Démarche
Le dessin est pour moi un acte “facile”, j’ai besoin d’aller plus loin pour y trouver de l’intérêt. Pour moi, un dessin restera à jamais plat, statique, inerte. J’ai besoin de mouvement, de relief. Alors j’ai essayé la découpe au scalpel. Le papier n’est plus seulement un simple support, il devient œuvre, il EST le sujet.
Dans mes réalisations, je me rends compte que ce qui est important pour moi, c’est le contraste. Il faut que ça tranche, il n’y a pas de nuance possible. J’évite bien souvent la couleur, la peinture, cela dilue le message à transmettre. Nous vivons dans une époque où le sens même des mots est édulcoré, dilué, minimisé. J’aspire à aller à l’encontre de cette tendance, à rediriger le regard vers la richesse du sens de notre langage. C’est pour cela qu’il est important pour moi de travailler avec le noir et le blanc. La technique du papier découpé au scalpel ne laisse aucune place à l’indécision, à la nuance, à l’estompe. Tout doit être net, réfléchi, arrêté et maitrisé.

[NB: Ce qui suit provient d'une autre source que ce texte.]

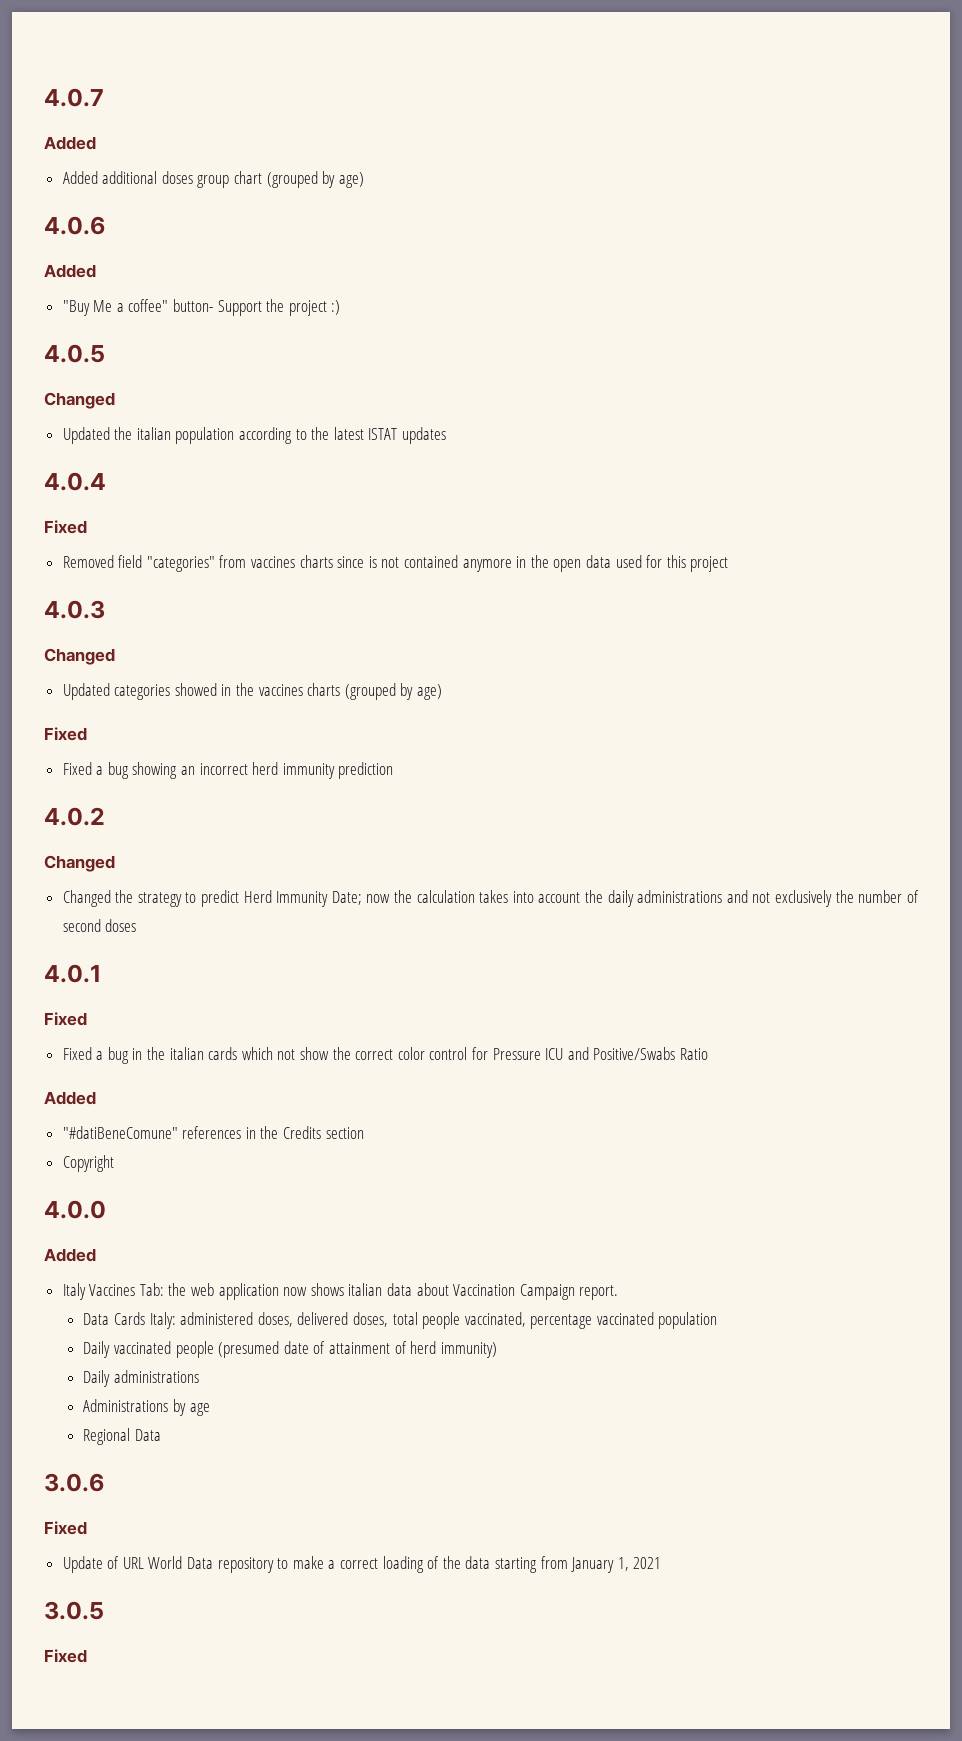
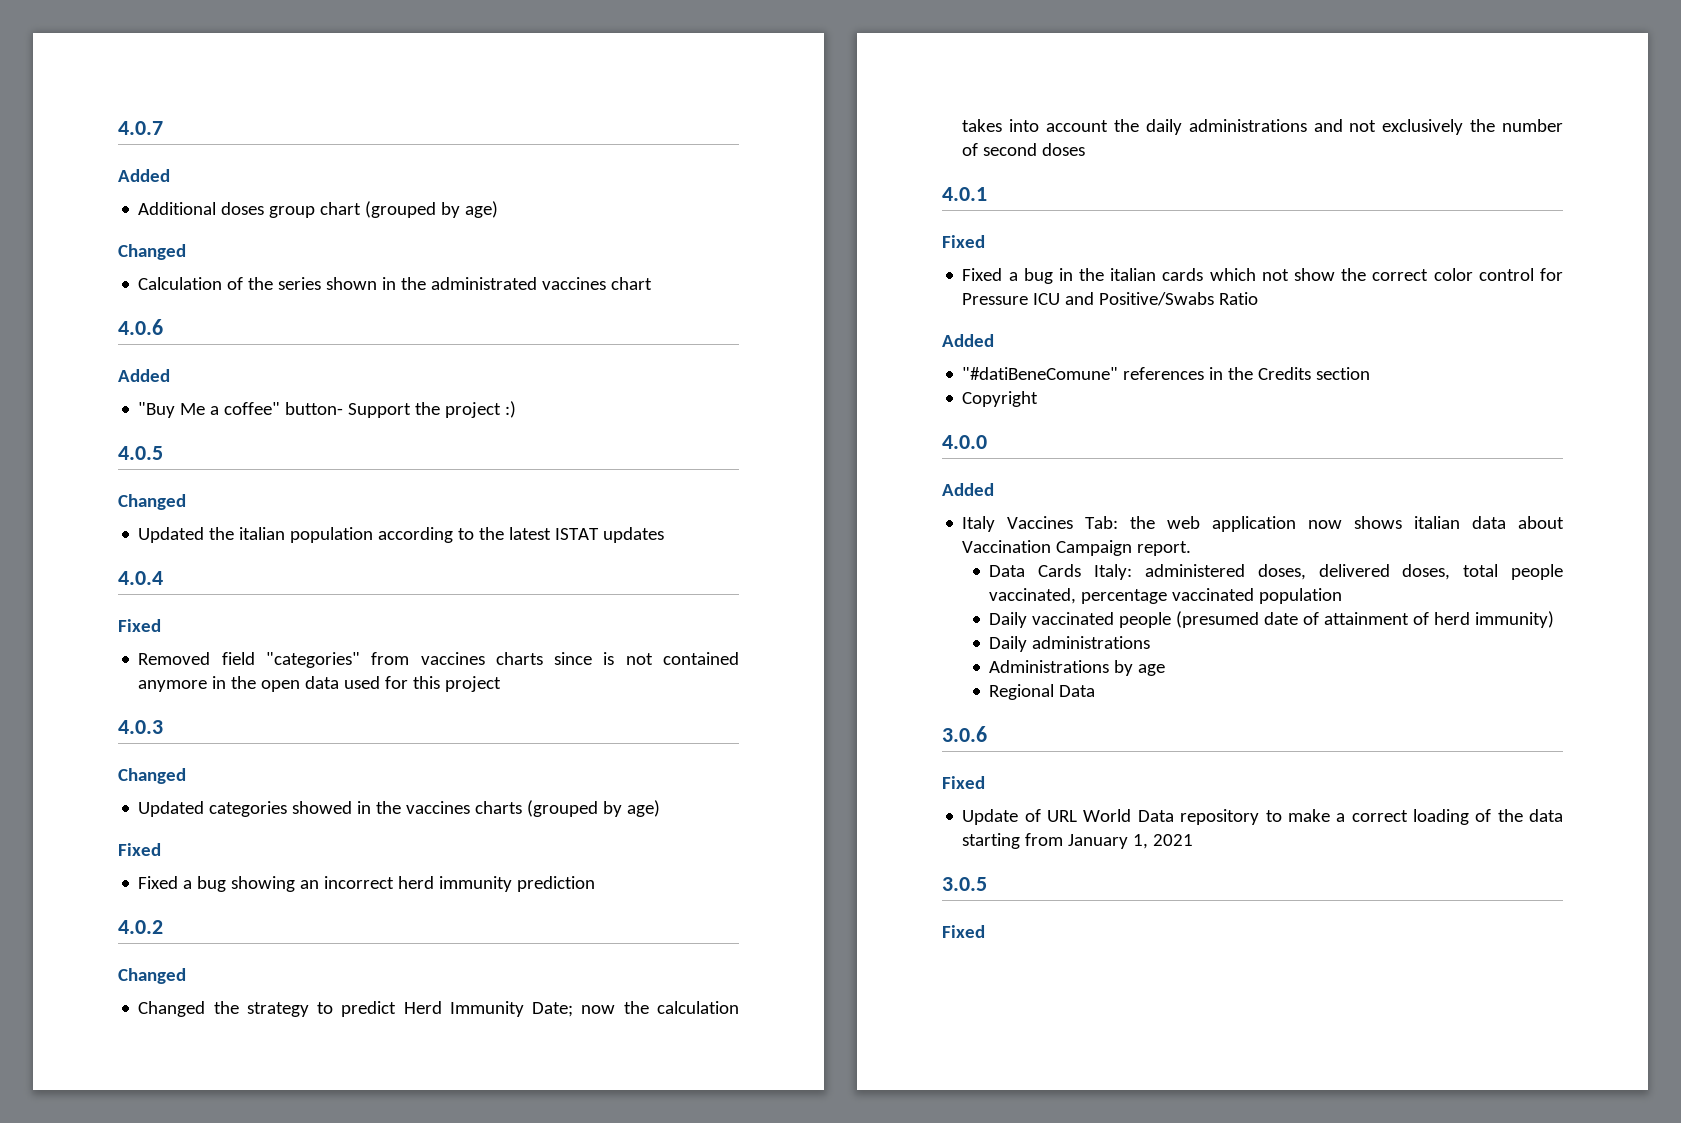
[62,171,158,184] Added additional -> [138,202,217,215] Additional
(364, 180) none -> [118,244,186,260] [138,277,653,290] // Changed // Calculation of the series shown in the administrated vaccines chart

Bien que l’idée première est de proposer des œuvres le plus contrastées possible, tranchantes et incisives, il m’est néanmoins impossible de réaliser des créations trop anguleuses, trop géométriques, trop droites. Tel l’esprit humain, j’ai besoin de cheminer, de revenir sur mes pas, d’être constamment en mouvement pour me sentir vivante. Cela se traduit dans mes créations par les ondulations de mes lignes, par ces fils de papiers que l’on croit s’enrouler entre eux, pour rappeler que rien n’est simple, que tout objectif nécessite des réajustements, de louvoyer, de s’adapter, d’avancer.
La Femme. S’il y a un bien un être au monde qui symbolise l’adaptation, le louvoiement, la résilience, ce serait elle. La Femme fascine par ses courbes, la Femme surprend par sa force, intimide par sa résilience, impose le respect par ses trop nombreux combats.